I look up and notice she’s got a great ass, and dressed to show it off. Maybe my night just got better. I check to make sure Stacie’s not looking and cup her cheek with one hand.

“Hey!” she says in a husky low voice, “you can look, honey, but you can’t touch unless you got some cash.”

She turns around and my mouth drops—
she’s a HE
.

“Sick faggot bastard,” I say, hoping no one saw. He doesn’t flinch.

“Yeah, whatever, baby,” he says. “You the one rubbing.” He winks, flicks his tongue out, grabs his Oki Dog, and swishes his way out the door.

“What kind shit for you?” the counter guy asks. I don’t know how I manage to get the food, pay, and join up with Stacie and them outside. How I manage to eat, or carry on any kind of conversation. I’m done with this day. Too much input. The jet plane’s revving up in my head.

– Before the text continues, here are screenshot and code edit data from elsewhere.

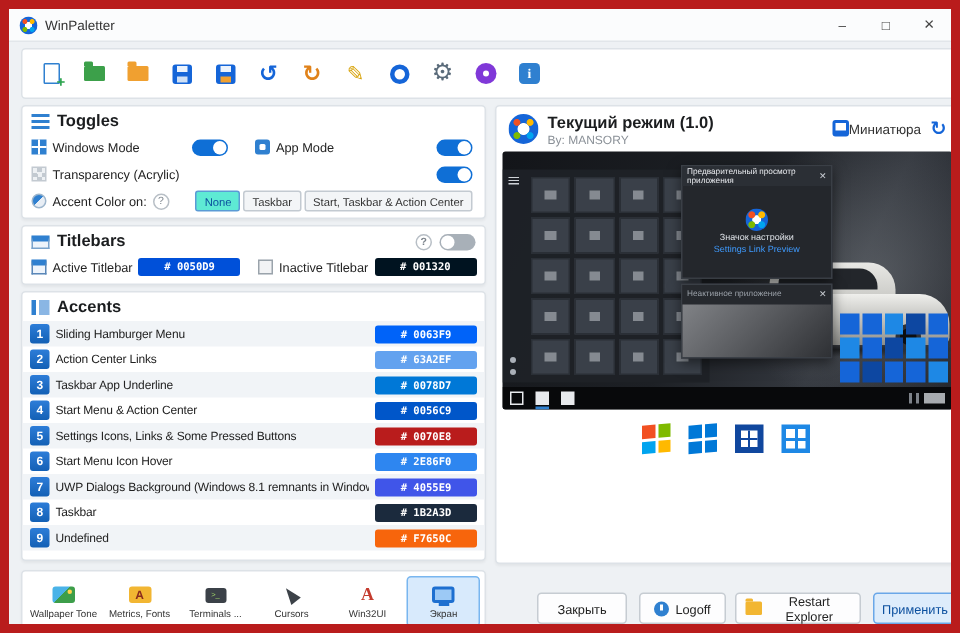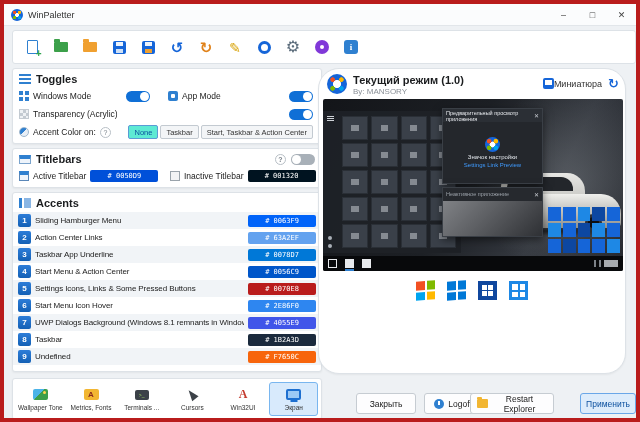--- a/index.html
+++ b/index.html
@@ -5,7 +5,7 @@
   *{margin:0;padding:0;box-sizing:border-box;font-family:"Liberation Sans","DejaVu Sans",sans-serif;}
   html,body{width:640px;height:422px;}
   body{background:#c9ccd1;}
-  .window{position:relative;width:640px;height:422px;background:#eef1f4;border:4px solid #b91c1c;overflow:hidden;}
+  .window{position:relative;width:640px;height:422px;background:#eef1f4;border:6px solid #b91c1c;overflow:hidden;}
 
   
   .titlebar{position:absolute;left:0;top:0;right:0;height:22px;background:#fbfcfd;border-bottom:1px solid #e2e6ea;display:flex;align-items:center;padding-left:7px;gap:5px;}

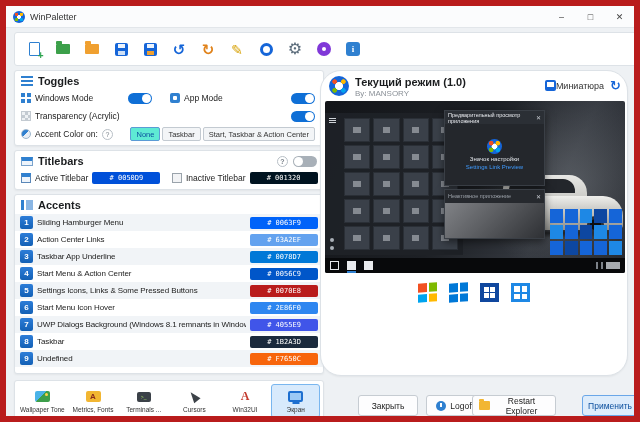--- a/index.html
+++ b/index.html
@@ -102,7 +102,7 @@
   .ti-screen::after{content:"";position:absolute;left:50%;bottom:-4px;transform:translateX(-50%);width:7px;height:2px;background:#1d6fd0;}
 
   
-  #right-card{left:314px;top:64px;width:308px;height:306px;border-radius:21px;}
+  #right-card{left:324px;top:64px;width:308px;height:306px;}
   .rp-head{position:absolute;left:0;top:0;right:0;height:30px;display:flex;align-items:flex-start;padding:5px 6px 0 8px;gap:6px;}
   .wp-logo{width:20px;height:20px;border-radius:50%;flex:0 0 auto;background:
      radial-gradient(circle at 28% 28%,#f25022 2px,transparent 2.6px),

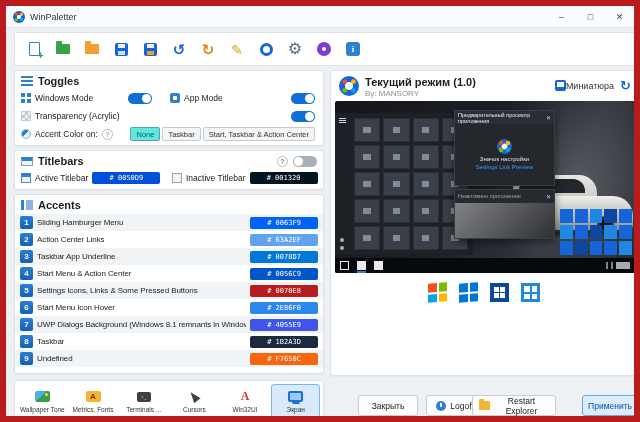--- a/index.html
+++ b/index.html
@@ -73,7 +73,7 @@
 
   
   #titlebars-card{left:8px;top:144px;width:310px;height:40px;}
-  .chip{min-width:68px;height:12px;border-radius:2px;color:#fff;font-size:7px;display:flex;align-items:center;justify-content:center;font-family:"DejaVu Sans Mono",monospace;flex:0 0 auto;}
+  .chip{min-width:68px;height:12px;border-radius:2px;color:#fff;font-size:7px;display:flex;align-items:center;justify-content:center;font-family:"DejaVu Sans Mono",monospace;flex:0 0 auto;font-weight:bold;}
   .mi-wact{border:1px solid #5a87b8;border-top:4px solid #2f80d0;background:#eef4fb;}
   .mi-winact{border:1px solid #9aa3ab;border-top:4px solid #6e7press78;background:#f2f3f5;}
 

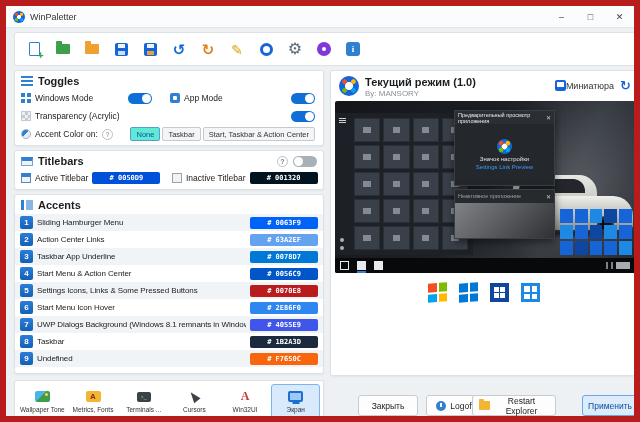--- a/index.html
+++ b/index.html
@@ -517,7 +517,7 @@
   <button class="abtn" style="left:352px;width:60px">
     <span>Закрыть</span>
   </button>
-  <button class="abtn" style="left:466px;width:84px">
+  <button class="abtn" style="left:484px;width:84px">
     <span class="ic-exp"></span>
     <span>Restart Explorer</span>
   </button>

“Let’s go,” I say and start for the car.

“I’m still eating,” Stacie says. I don’t stop. Stacie cusses but follows. I sit in the back and listen to Rosie, Jack, and her chatter away. I have nothing to say. Every stupid thing I never want to think about is popping up in my head, wanting attention. My father staring from the doorway as I lay there in the body cast; Carl, getting shot, getting beat; the skinhead I talked to earlier.

I’m doing nothing with my life. Going nowhere. Even my music sucks. It’s all chaos now, everything. Inside me and in this whole damn world. From me living half at Stacie’s and half at home, to faggots taking over at Oki Dogs, to this noise inside my brain. I am losing my control. My mind spins in loops and I don’t know how to stop it. I got no landing place, no safety anywhere. I feel like running my head into a wall. There is simply no way out.